Co jednak ciekawe,iIdentyczny wynik jak Google Pixel 8a w rankingu DxOMark uzyskał zeszłoroczny sztandarowy model Xiaomi 13 Pro. Nowy tani smartfon Google w rankingu jest wyżej od popularnych smartfonów Apple – iPhone'a 14 i iPhone'a 14 Plus, a także Samsung Galaxy S24, S23, S24+, S23+. Czy to oznacza, że tani Pixel 8a jest lepszy od topowych Samsungów z tego i ubiegłego roku?
Niekoniecznie. Pamiętajmy, że DxOMark to ranking, który jest tworzony na podstawie pewnej metodologii. Z racji tego, że wynik jest składową specjalistycznych testów, to nie zawsze ma bezpośrednie przełożenie w codziennym korzystaniu przez zwykłego, mniej wymagającego użytkownika. Dla wielu osób jakość wideo, bokeh, czy podglądu w aplikacji aparatu może mieć dużo mniejsze znaczenie niż ogólna jakość wykonanych prostych fotek.
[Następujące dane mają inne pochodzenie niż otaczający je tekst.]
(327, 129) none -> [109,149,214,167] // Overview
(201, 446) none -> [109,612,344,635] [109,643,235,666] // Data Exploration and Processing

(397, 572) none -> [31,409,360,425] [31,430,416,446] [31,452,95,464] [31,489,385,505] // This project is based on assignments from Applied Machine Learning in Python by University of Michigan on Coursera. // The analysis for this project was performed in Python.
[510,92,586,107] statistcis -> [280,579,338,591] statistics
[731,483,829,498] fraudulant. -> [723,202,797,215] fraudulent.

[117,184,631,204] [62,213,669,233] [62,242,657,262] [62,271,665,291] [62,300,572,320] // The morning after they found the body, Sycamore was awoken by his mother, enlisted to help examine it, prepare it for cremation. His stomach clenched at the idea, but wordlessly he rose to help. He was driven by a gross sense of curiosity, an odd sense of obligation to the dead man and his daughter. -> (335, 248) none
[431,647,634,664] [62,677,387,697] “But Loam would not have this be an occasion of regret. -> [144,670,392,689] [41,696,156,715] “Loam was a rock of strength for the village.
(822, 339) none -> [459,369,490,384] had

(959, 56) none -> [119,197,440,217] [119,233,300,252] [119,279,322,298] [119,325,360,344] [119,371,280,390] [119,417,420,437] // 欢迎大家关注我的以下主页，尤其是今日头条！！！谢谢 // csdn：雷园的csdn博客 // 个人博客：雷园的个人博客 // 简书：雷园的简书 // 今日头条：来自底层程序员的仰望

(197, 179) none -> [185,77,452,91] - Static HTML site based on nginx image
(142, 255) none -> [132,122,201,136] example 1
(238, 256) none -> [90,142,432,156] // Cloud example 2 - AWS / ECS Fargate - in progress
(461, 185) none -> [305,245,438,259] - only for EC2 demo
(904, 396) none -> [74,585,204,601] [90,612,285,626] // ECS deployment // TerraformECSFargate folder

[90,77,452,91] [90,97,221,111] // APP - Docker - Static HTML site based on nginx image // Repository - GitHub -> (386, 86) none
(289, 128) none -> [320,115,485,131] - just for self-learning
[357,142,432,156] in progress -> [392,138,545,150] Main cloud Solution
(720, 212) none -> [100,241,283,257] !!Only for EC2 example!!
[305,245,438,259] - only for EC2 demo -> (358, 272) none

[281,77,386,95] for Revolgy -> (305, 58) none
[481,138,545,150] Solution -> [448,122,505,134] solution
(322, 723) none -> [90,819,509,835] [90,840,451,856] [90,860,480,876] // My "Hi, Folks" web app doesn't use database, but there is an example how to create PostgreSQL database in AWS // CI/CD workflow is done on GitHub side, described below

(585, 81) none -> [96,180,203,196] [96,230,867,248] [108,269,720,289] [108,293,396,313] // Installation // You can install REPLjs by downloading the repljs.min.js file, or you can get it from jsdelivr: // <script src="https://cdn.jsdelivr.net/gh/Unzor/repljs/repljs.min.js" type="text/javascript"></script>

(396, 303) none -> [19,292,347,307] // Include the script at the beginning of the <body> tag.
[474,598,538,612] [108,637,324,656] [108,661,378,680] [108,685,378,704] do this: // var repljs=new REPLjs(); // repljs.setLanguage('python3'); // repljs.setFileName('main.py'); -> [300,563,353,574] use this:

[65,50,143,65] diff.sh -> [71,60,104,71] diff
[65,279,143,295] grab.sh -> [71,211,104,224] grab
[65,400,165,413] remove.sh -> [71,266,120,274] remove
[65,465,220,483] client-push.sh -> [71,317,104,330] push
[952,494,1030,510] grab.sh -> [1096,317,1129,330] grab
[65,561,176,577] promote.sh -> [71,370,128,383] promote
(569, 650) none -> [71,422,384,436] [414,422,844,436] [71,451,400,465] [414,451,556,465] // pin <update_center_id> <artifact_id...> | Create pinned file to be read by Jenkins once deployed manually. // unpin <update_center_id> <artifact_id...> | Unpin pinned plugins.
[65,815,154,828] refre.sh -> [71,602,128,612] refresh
Smartfony mają z zasady takie aparaty, dzięki którym osoba bez wiedzy w zakresie fotografii będzie umieć zrobić świetną fotkę "na szybko". Wyciągamy telefon, ustawiamy do zdjęcia, klikamy elektroniczny spust migawki i gotowe. Oczekujemy, że wyjdzie jak najlepsze zdjęcie, które będziemy mogli wrzucić na Instagrama.
Jednak DxOMark może być pomocą dla kupującego smartfon
Już wcześniej na pewno wiedzieliście, żeby nie traktować rankingu jako ostatecznego wyznacznika jakości zdjęć. Trzeba jednak zaznaczyć, że ranking ten może być nieocenioną pomocą dla kupującego smartfon. Szczególnie jeśli nie potrzebujecie najdroższego telefonu, bo jeśli kupicie urządzenie za 5 lub 6 tys. zł, to na pewno uzyskacie świetny zestaw fotograficzny.
W momencie, gdy chcecie kupić telefon z dobrym aparatem w cenie 2-3 tys. zł, taki ranking może wam sporo podpowiedzieć. Sugeruje bowiem, że Google Pixel 8a oferuje podobną jakość zdjęć do droższych modeli konkurencji - Apple, Samsunga, Xiaomi i nie tylko.
Co ciekawe, jeszcze wyżej w rankingu jest Google Pixel 7, zajmujący 26. miejsce ex aequo z Galaxy S23 Ultra. Pixel 7 kosztuje ok. 2000 zł i mimo że nie ma potężnego teleobiektywu z 10-krotnym zbliżeniem, to może stanowić niezły wybór dla tańszego telefonu do zdjęć. Nie powinien też odbiegać pod tym względem od iPhone'ów 15 (Plus).